You know it's over and you've done it, but then you have to queue tog et your chip taken off, get your medal and get a bag with snacks and space blanket (which took two squaddies way too long to find for me - though they were much quicker than I'd have been!) before trekking up The Mall to find the truck with you clothes etc in you dumped at the start. Mine was miles down and I thought I wasn't gonna make it.

I couldn't be bothered to keep going down to the changing area so slipped between two trucks and got changed there. There was a nice gentleman who was chuffed he'd made it, and a woman in her 40's who confessed to having only run up to 12 miles in her training.

I could have lamped her.

The rest is a bit of a blur as I found family and made my way home. I was aching, and miffed i'd taken about 5 hours.

That was my mood for a while until I started to think about it more rationally:
  • I'd run a marathon despite only a few months before having done no running since school;
  • I got round on a knee that the week before had given up after a mile and a half;
  • I'd raised more than £1,500 for Asthma UK (and still rising);
  • I'd proved to myself that if I put my mind to it, I can do much more than I realise.
That might sound a bit limp wristed, but that's where my head is at the moment.

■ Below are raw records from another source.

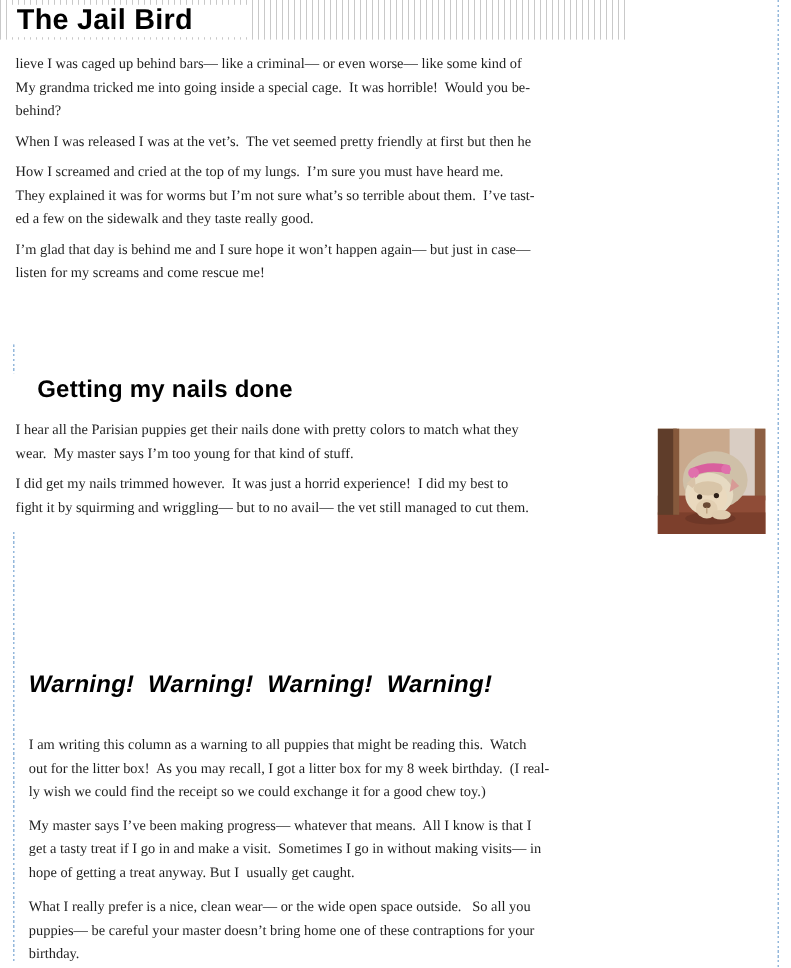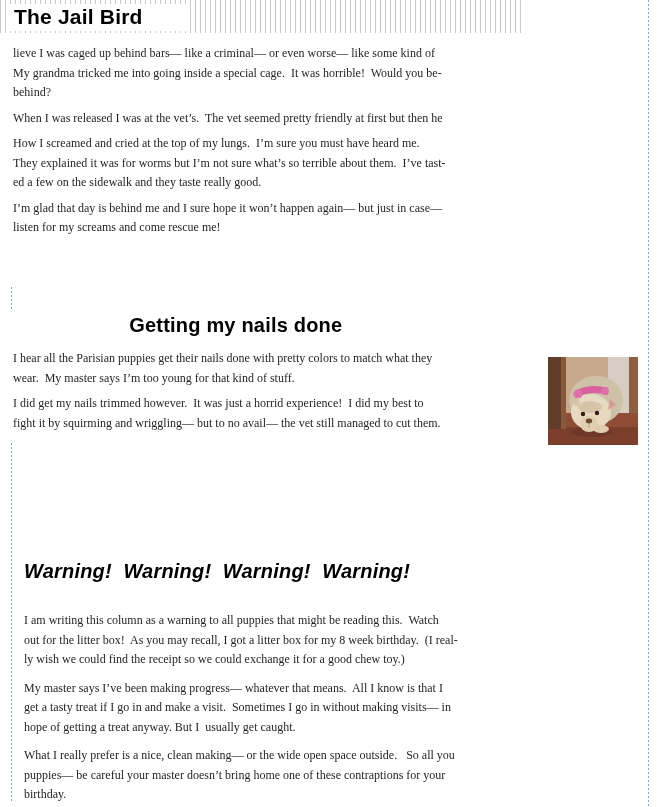"The Jail Bird" .masthead { font-size: 21px -> 24px }
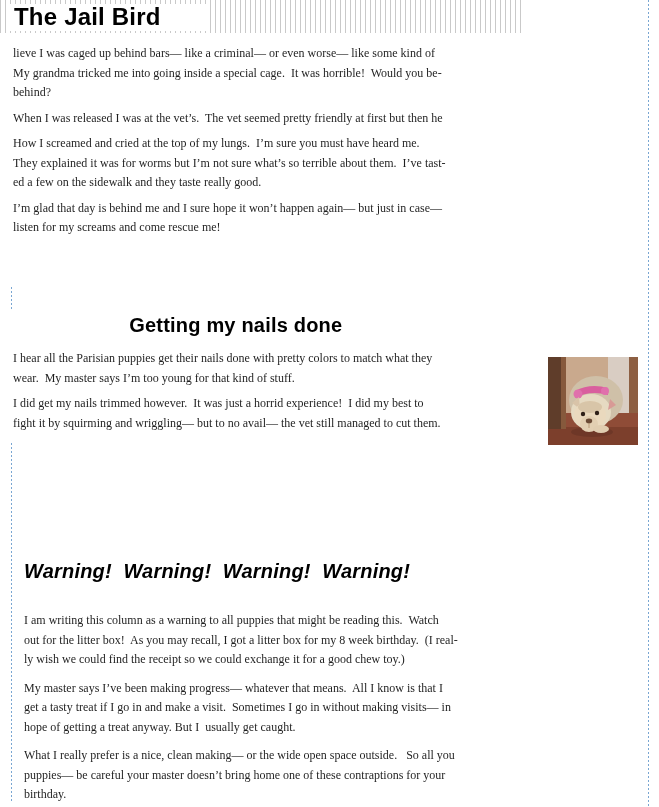"Getting my nails done" #sec-nails .sec-title { text-align: center -> none }
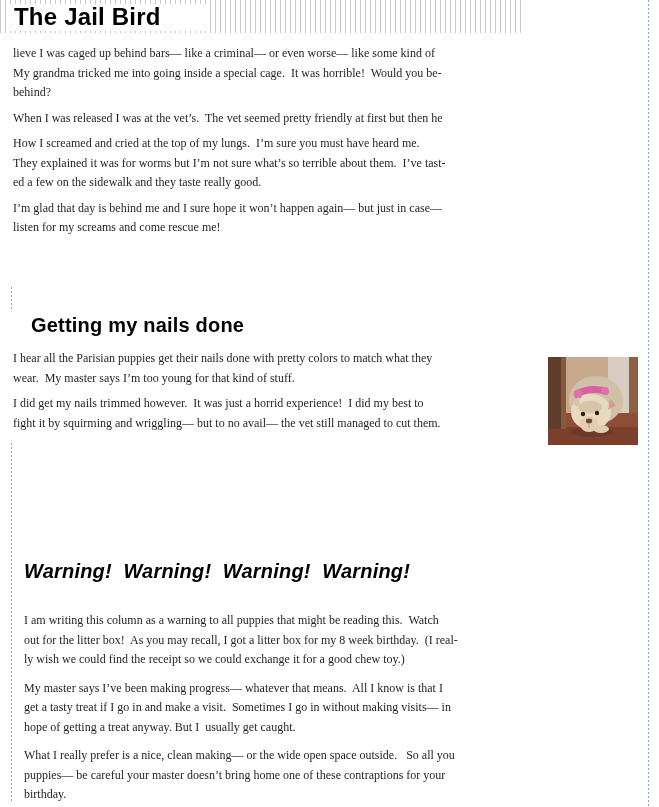"What I really prefer is" div.line { text: making -> wear }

Despite the pain, the mentally draining process of running, the doubt, the self-loathing and the thoughts of giving it all up, I'm glad I've done it.

People have said they're so proud of me, but immediately afterwards I couldn't see how. Now I think I can. Sort of.

Laura's already entered the ballot for next year, and I've said I'll help her train.

Will I do it again? Two days ago, I would have laughed in your face and said no chance.

Now?

Well, I've entered the ballot, but, it's not likely I'll get a place is it...?

I'm not dead...

...just resting!

I made it! I'm alive (sort of!)

I wasn't beaten by a rhino!

Was probably the most stupid thing I've ever done in my life.

The first 16/17 miles or so were fine, then I felt my knees going a bit wonky so tried to stretch out my calves so there was less tension and then could hardly walk on them. It was like the joint was made of broken glass.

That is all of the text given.